No abandonan un instante la mutua mirada, ambos inseguros ante el propio ocultamiento que incita la desconfianza, aunque el inspector cree llevar ventaja y, antes de emprender un camino sin retorno, decide darle una última oportunidad:

—¿Y si el asesinato de Mallo estuviese vinculado, no sé cómo, con los episodios del galpón del Cerro, hace un año? Ya sé que no hay nada firme, pero el apellido Vittadini podría no ser una coincidencia. Su auto incendiado, la nota pinchada en el cuerpo de Mallo. Es cierto, en ambos casos, sin pruebas en su contra.

Pero Zapatero —que, aunque en el mismo despacho señorial, hoy, de feriado, luce, al menos en apariencia, distendido, de pantalón deportivo, canguro y championes de marca, blancos e inmaculados— no la acepta:

—A ver, inspector, lo hablamos hace tres días. El caso del Cerro, a menos que tenga nuevos elementos, está de momento en suspenso y olvidado, aparte de que lo está manejando otra gente. Y el único vínculo con Vittadini es un auto robado, poca cosa para intentar involucrar a un periodista —intocables— al servicio de la derecha. Volvamos a Mallo. ¿Usted me está planteando una investigación acerca de campos comprados con dinero de un secuestro, hace cuarenta años? ¿Con el único fundamento de la confesión de un gallego borracho del cual no sabemos siquiera su verdadera identidad? ¿Quiere que se me caguen de risa?

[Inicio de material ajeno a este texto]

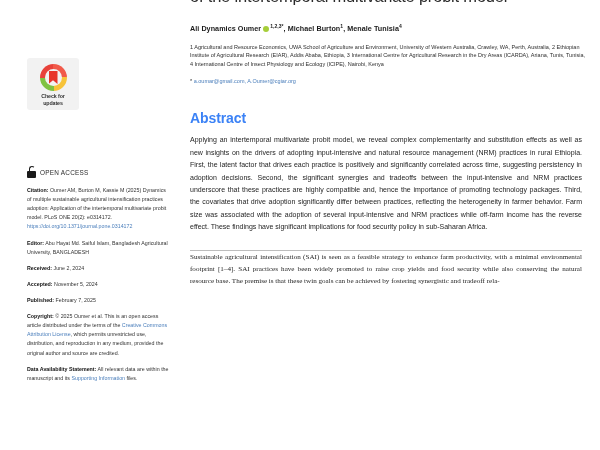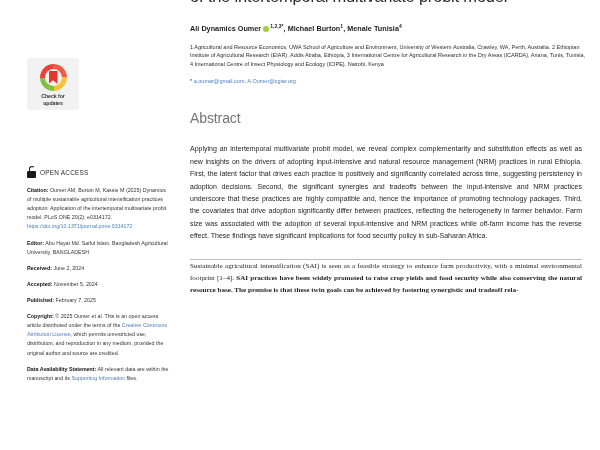--- a/index.html
+++ b/index.html
@@ -154,10 +154,10 @@
 
   h2.sec {
     font-size: 14px;
-    font-weight: 400;
-    color: #737373;
+    font-weight: 700;
+    color: #3b82f6;
     margin-top: 26px;
-    margin-bottom: 17px;
+    margin-bottom: 8px;
     letter-spacing: -0.1px;
   }
   .abstract-body {

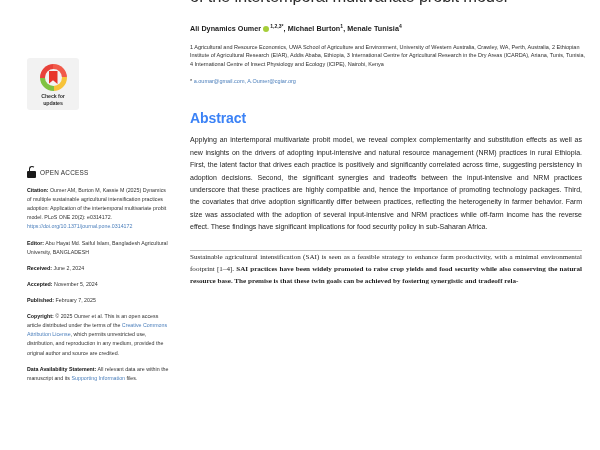--- a/index.html
+++ b/index.html
@@ -187,7 +187,7 @@
     font-family: "Liberation Serif", serif;
     padding-right: 6px;
   }
-  .intro-body .bold-run { font-weight: bold; }
+  .intro-body .bold-run { font-weight: normal; }
 </style>
 </head>
 <body>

Las preguntas son burlonas, casi declamatorias, y Quevedo, que no piensa agregar más nada, lo alienta en silencio, para saber hasta dónde piensa llegar:

—Usted, en cierto aspecto, es todavía joven, inspector. El país hoy está en otra cosa y, con relación a los episodios que nos enfrentaron —usted debe de saber muy bien qué lugar ocupé yo en ese entonces—, nuestra visión es, digamos, superadora. ¿Se entiende?

—Algo.

—Fíjese lo trancada que está la justicia para poder probar delitos mucho más graves. ¿Qué ganamos revolviendo mierda? Porque, en definitiva, aunque me pese, no sería más que la historia de ladrones que robaron a ladrones.

—Quizá aclarar un asesinato, o varios.

—¿Y usted piensa, sinceramente, que a ese viejo degenerado lo mataron por una gamba que le hizo a algún amigote hace cuarenta años? Yo le agradezco la diligencia, inspector. ¿No habló con el menor? El que mató a la chiquilina.

Zapatero ha invocado la franqueza, que Quevedo, ahora, en parte, acepta:

—Es irrelevante. Ahí no hay nada. Lo sabe usted mejor que yo.

—Nunca se sabe, inspector, nunca se sabe… ¿Estamos, entonces, casi a foja cero?

—Depende.

—Mire, Quevedo, yo le agradezco el esfuerzo. Y, en todo caso, deje en mis manos el tema del campo de Mallo. Tenemos buenos contactos en los registros y, en un par de días, podremos tener novedades. Yo le aviso si de ahí surge algo. Por otra parte, ¿Se acuerda del caso del chetito que descontaba cheques? ¿Y el de la estudiante que chusmeaba a los milicos en Parque del Plata? Hay tantos casos nunca aclarados. El de Mallo podría ser otro… Gracias, yo lo llamo.